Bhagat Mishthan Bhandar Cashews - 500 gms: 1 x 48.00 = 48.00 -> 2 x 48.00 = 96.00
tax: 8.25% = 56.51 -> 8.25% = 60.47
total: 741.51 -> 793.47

---

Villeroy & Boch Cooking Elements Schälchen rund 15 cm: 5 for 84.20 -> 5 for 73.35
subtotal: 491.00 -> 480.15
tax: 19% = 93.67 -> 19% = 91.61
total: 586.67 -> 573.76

--

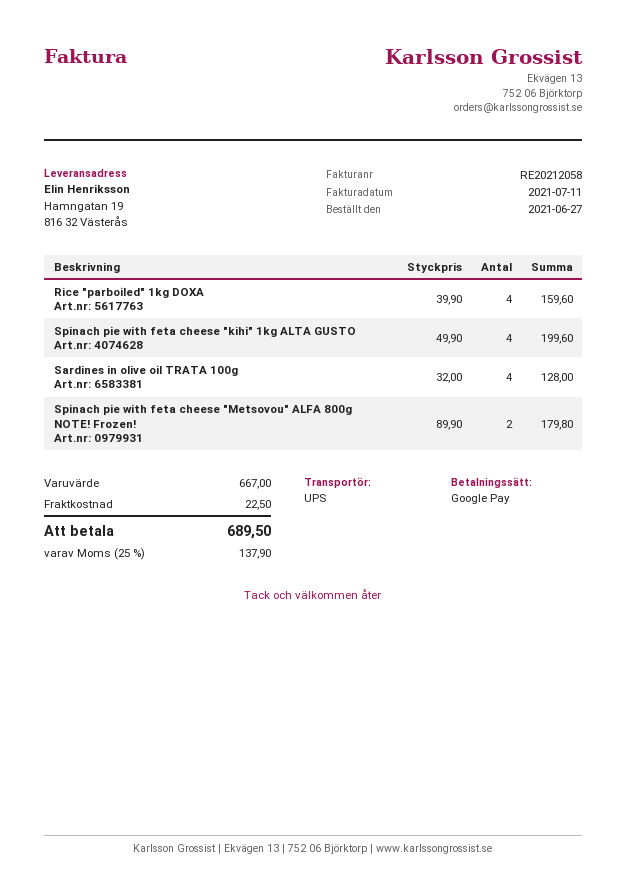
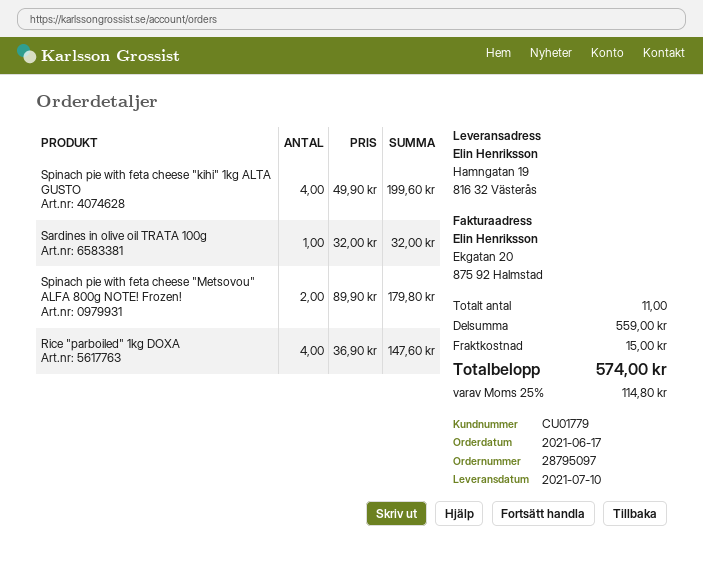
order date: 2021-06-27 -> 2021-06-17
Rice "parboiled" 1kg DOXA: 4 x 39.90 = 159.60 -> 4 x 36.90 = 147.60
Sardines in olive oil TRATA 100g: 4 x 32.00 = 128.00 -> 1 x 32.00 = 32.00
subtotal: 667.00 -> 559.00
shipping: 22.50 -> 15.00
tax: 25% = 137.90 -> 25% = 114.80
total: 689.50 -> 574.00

= Instructions to follow =
Retrieve each line of the data in which the word "subtotal" can be found.

= Task response =
subtotal: 491.00 -> 480.15
subtotal: 667.00 -> 559.00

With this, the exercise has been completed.